Some couple’s discontentment may not be directly linked to their partner, the global pandemic has put restrictions on all of our lives and locked us in with those we love or share a space with.

While these couples enjoyed each other’s company pre-lockdown this changed for some when the lockdown was introduced. One reason for this could be that their sense of individuality came under threat and this led to feeling saturated by their partner's constant presence. This is not unusual, as people, we can feel that our sense of who we are can be eroded in romantic, work and family relationships if one aspect of our lives is allowed to dominate.  

Going to work would be the obvious remedy to this, but now some partners are working from home making it difficult to disconnect briefly and regain a sense of individuality, so maybe they could be something to the saying ‘distance makes the heart grow fonder'. In short, it would be helpful when feeling disconnected from partners to consider if it is the person or situation that is causing the problem, this helps you to frame any conversations in a more helpful and less blaming way that will help the couple feel connected.
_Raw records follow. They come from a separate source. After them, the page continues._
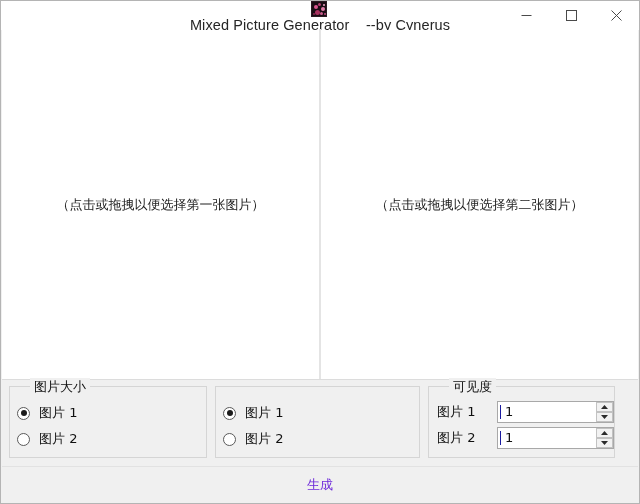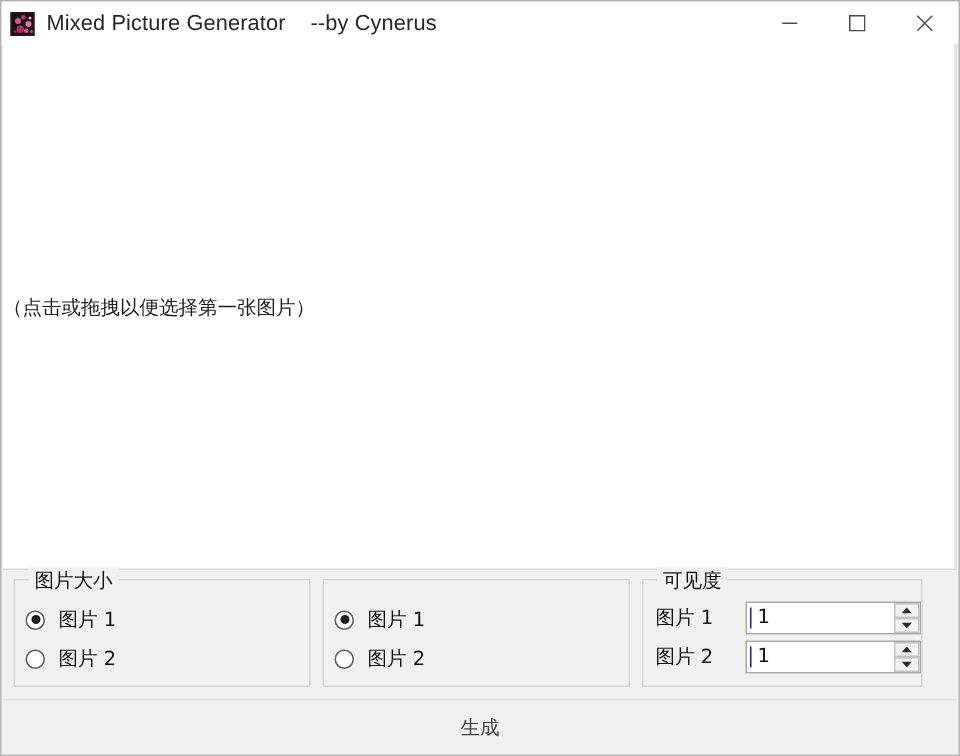"Mixed Picture Generator --by Cynerus" #title-bar { flex-direction: none -> column }
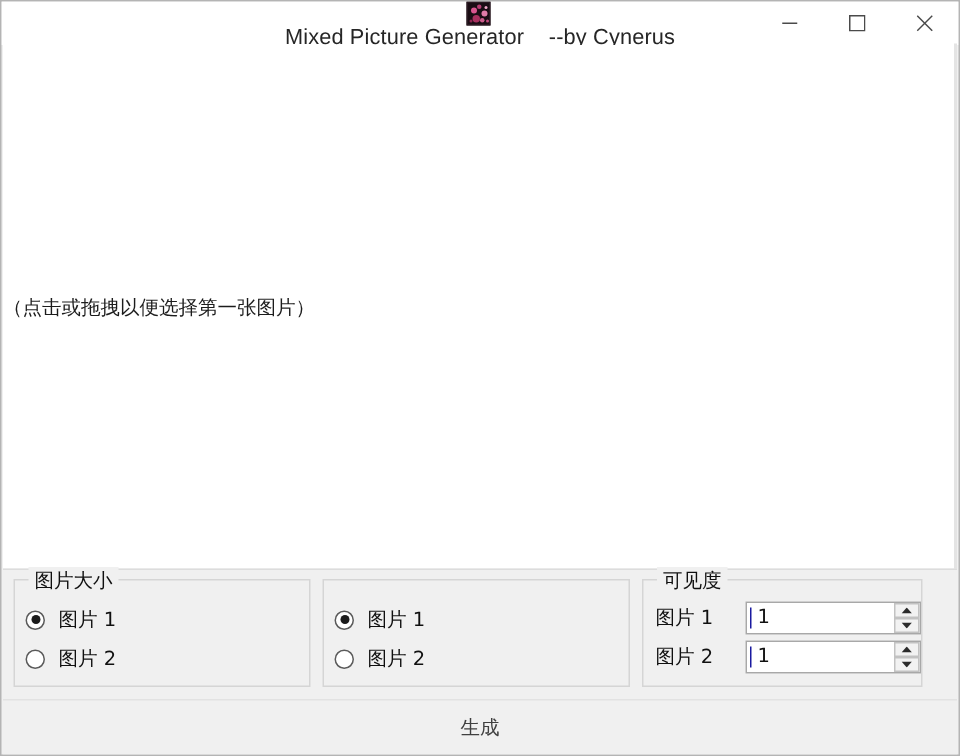"（点击或拖拽以便选择第一张图片）" .drop-panel { justify-content: flex-start -> center }
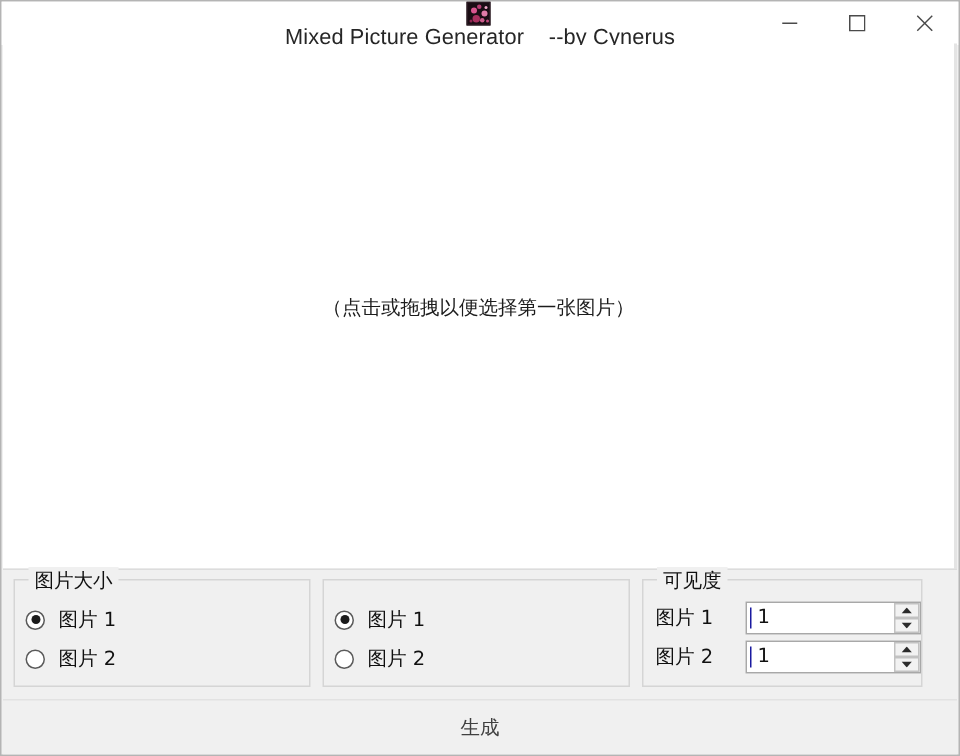"（点击或拖拽以便选择第二张图片）" div.drop-panel { html: none -> <div> <span>（点击或拖拽以便选择第二张图片）</span> </div> }
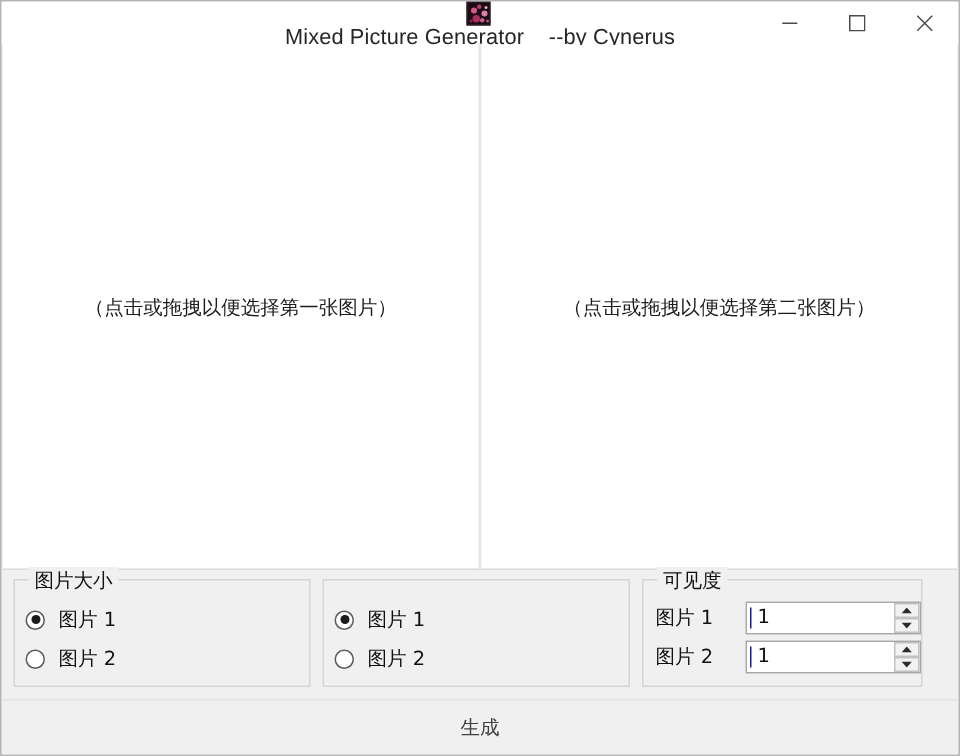"图片大小" .groupbox .gb-title { left: 9px -> 20px }
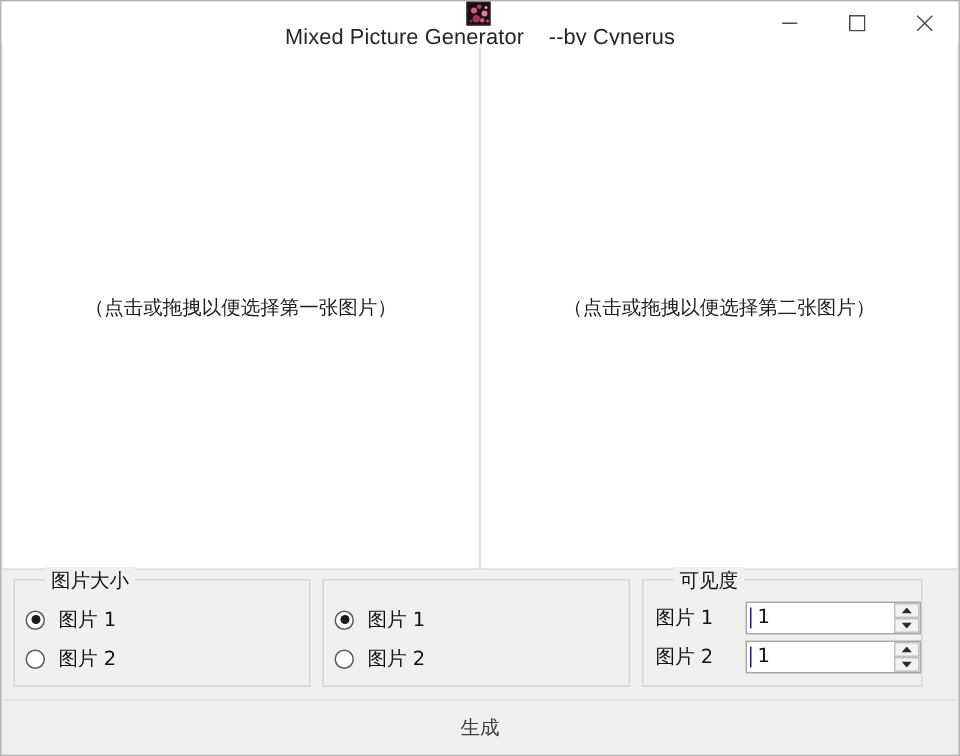"生成" #generate-button { color: #404040 -> #6d28d9 }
Extroversion and introversion

While both introverts and extroverts are affected differently by the pandemic it is worth pointing out that introverts can be affected by social isolation, though not to the extent that extroverts are.

Extroverts need social interaction with others to recharge while introverts require isolation to do the same thing. In a relationship, if one partner is an extrovert and one an introvert, this means lockdown can have a different effect. The introverted partner could find lockdown a chance to relax without being overwhelmed by social situations, whereas the extroverted partner may be struggling with lockdown.

It is worth both partners remembering that even if they may be experiencing lockdown in a certain way, that does not mean your partner experiences it that way. People in all different types of relationships can feel a pang of disconnection if the way they feel is dismissed by others.

In order to repair the connection even if you cannot do anything about the situation, listening to your partner's concerns will at least help them to feel heard and understood.

Also, maybe suggest your partner connect with their social groups via socially distanced methods such as Zoom.

Definition of relationship

In systemic counselling, how we define our relationships is an important aspect of the approach, it helps the counsellor get an idea of how the client views their relationships and how everyone relates to them. For example, the parental-child relationship is a power relationship in that the parent has authority over the child as their primary caregiver, children who become carers to their parents may feel uncomfortable when this relationship is reversed as the relationship is not usually defined.  

When we are with our friends, in romantic relationships or are at the same level in work these our peer-to-peer relationships where no one has authority over somebody else. Couples with children can often fall into the trap of lumping the parent-child, partner-partner relationships into one. One partner may think they are killing two birds with one stone when they spend time with their romantic partner and children, but usually, this makes their partner angry leaving the other confused by their reaction.

For the frustrated partner this is because when in a family setting, they are still in parent mode, as many parents may state children do not tend to leave there parents alone until they go to bed, so it is difficult to find the time for the partner-partner relationship.

Couple playing board gameThe first thing to remember is these two relationships are actually separate and they do not mix because one is a power relationship and the other a peer to peer and it can be frustrating to move constantly between the two. Lockdown, however, has made the classical remedies to the issue, such as date nights, more difficult for couples so there is a danger of the parental role becoming all-consuming and this can lead to disconnection.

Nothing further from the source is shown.